AMD Radeon Vega
AMD’s latest cards bring graphics and memory closer together, reveals Brad Chacos
Wait for Vega.” For the past six months that’s been the message from the Radeon faithful, as Nvidia’s beastly GeForce GTX 1070 and GTX 1080 stomped above AMD’s Radeon RX 400-series graphics cards.
While Nvidia’s powerful new 16nm Pascal GPU architecture scales all the way from the lowly £150 GTX 1050 to the mighty £1,300 GTX Titan X, AMD’s 14nm Polaris graphics are designed for more mainstream video cards, and the flagship Radeon RX 480 is no match for Nvidia’s higher-end brawlers. Thus ‘Wait for Vega’ has become the rallying cry for AMD supporters with a thirst for face-melting gameplay – Vega being the code name of the new enthusiast-class 14nm Radeon graphics architecture teased on AMD road maps for early 2017.
Unfortunately, the wait will continue, as the new architecture won’t appear in shipping cards until sometime later in the first half of 2017. But at CES, Vega is becoming more than a mere codename: AMD is finally revealing some technical teases for Radeon’s performance-focused response to Nvidia’s titans, including how the new GPU intertwines graphics performance and memory architectures in radical new ways.
Before we dive in too deeply, here’s a high-level overview of the Vega technical architecture preview. All those words will become meaningful in time. Let’s start with what you want to hear about first.
1. Speed demon
In a preview shown to journalists and analysts in December, AMD played 2016’s sublime Doom on an early Radeon Vega 10 graphics card with everything cranked to Ultra at 4K resolution. The game scales like a champ, but that’s hell on any graphics card: even the GTX 1080 can’t hit a 60 frames per second (fps) average at those
settings, per Techspot tinyurl.com/gvt9kxe. Radeon Vega, meanwhile, floated between 60- and 70fps. Sure, it was running Vulkan – a graphics API that favours Radeon cards in Doom – rather than DirectX 11. But, hot damn, the demo was impressive.

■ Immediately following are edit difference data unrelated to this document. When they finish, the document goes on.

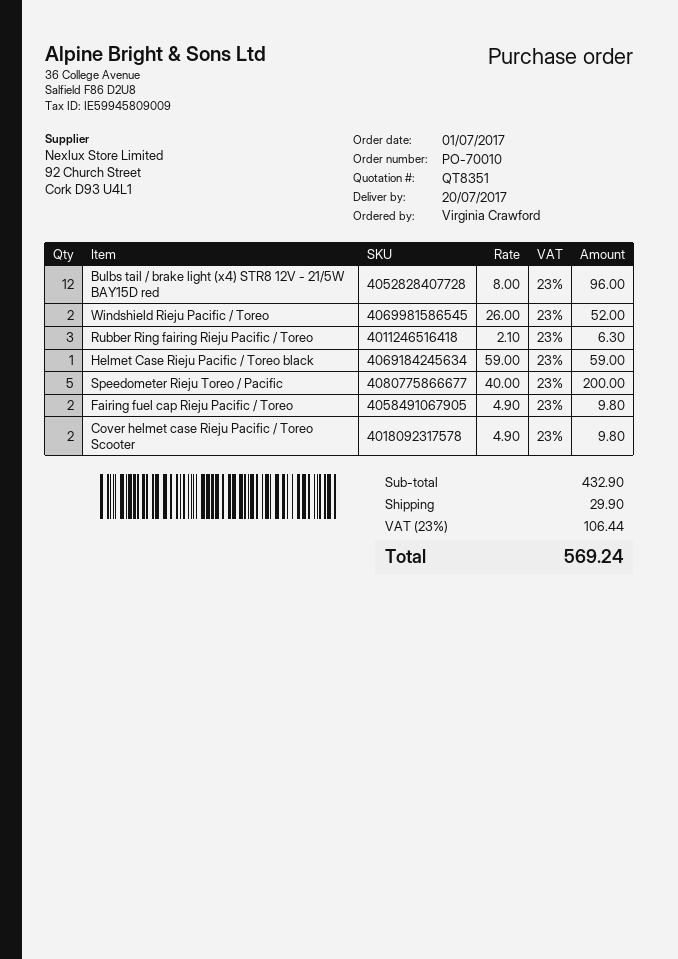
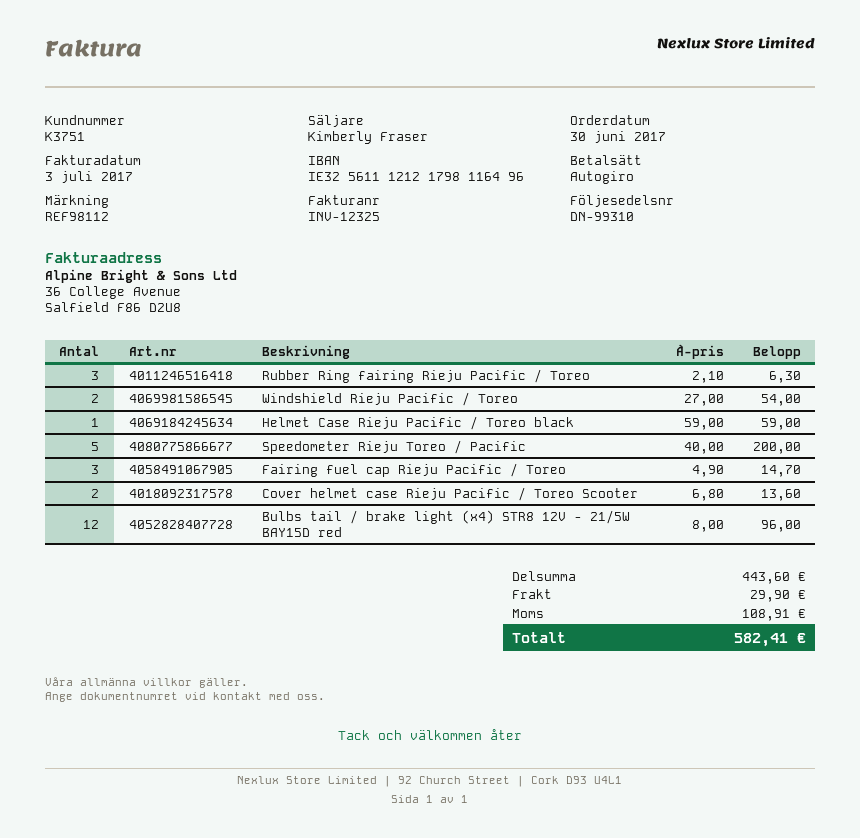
order date: 2017-07-01 -> 2017-06-30
Windshield Rieju Pacific / Toreo: 2 x 26.00 = 52.00 -> 2 x 27.00 = 54.00
Fairing fuel cap Rieju Pacific / Toreo: 2 x 4.90 = 9.80 -> 3 x 4.90 = 14.70
Cover helmet case Rieju Pacific / Toreo Scooter: 2 x 4.90 = 9.80 -> 2 x 6.80 = 13.60
subtotal: 432.90 -> 443.60
tax: 106.44 -> 108.91
total: 569.24 -> 582.41

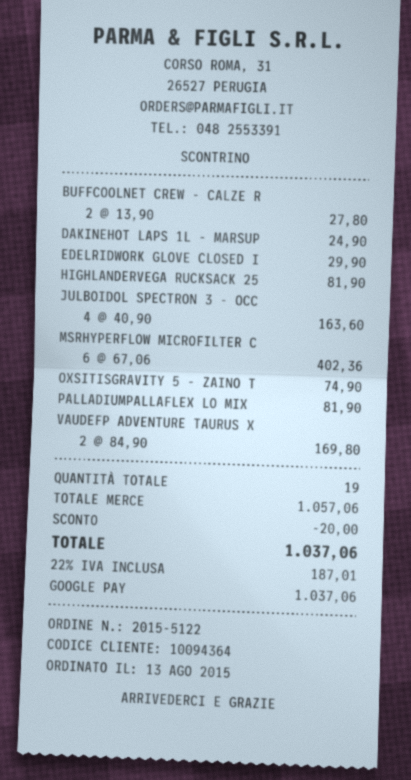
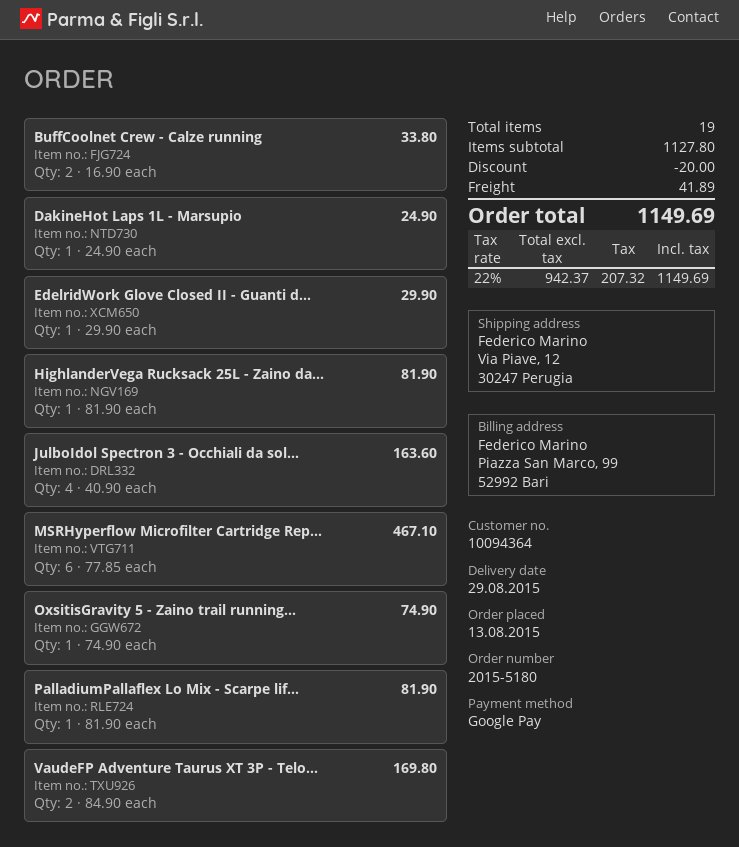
order number: 2015-5122 -> 2015-5180
BUFFCOOLNET CREW - CALZE R: 2 x 13.90 = 27.80 -> 2 x 16.90 = 33.80
MSRHYPERFLOW MICROFILTER C: 6 x 67.06 = 402.36 -> 6 x 77.85 = 467.10
subtotal: 1057.06 -> 1127.80
shipping: none -> 41.89
tax: 22% = 187.01 -> 22% = 207.32
total: 1037.06 -> 1149.69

A couple of other sightings in recent months confirm Vega’s speed. At the New Horizon livestream that introduced AMD’s Ryzen CPU to the world, the company showed Star Wars: Battlefront running on a PC that pairs Ryzen with Vega. The duo maxed out the 4K monitor’s 60Hz speed with everything cranked to Ultra. The GTX 1080, on the other hand, hits just shy of 50fps, Techspot’s testing shows (tinyurl.com/hbf6fad).
Meanwhile, a since-deleted leak in the Ashes of the Singularity database in early December showed a GPU with the Device ID ‘687F:C1’ surpassing many GTX 1080s in benchmark results. Here’s the twist: the Device ID shown in the frame rate overlay during AMD’s recent Vega preview with Doom confirmed that Vega 10 is indeed 687F:C1. These numbers come with all sorts of caveats: Vega 10 isn’t in its final form yet, we don’t know whether the graphics card AMD teased is Vega’s beefiest incarnation, all three of those benchmarked games heavily favour Radeon, and so on.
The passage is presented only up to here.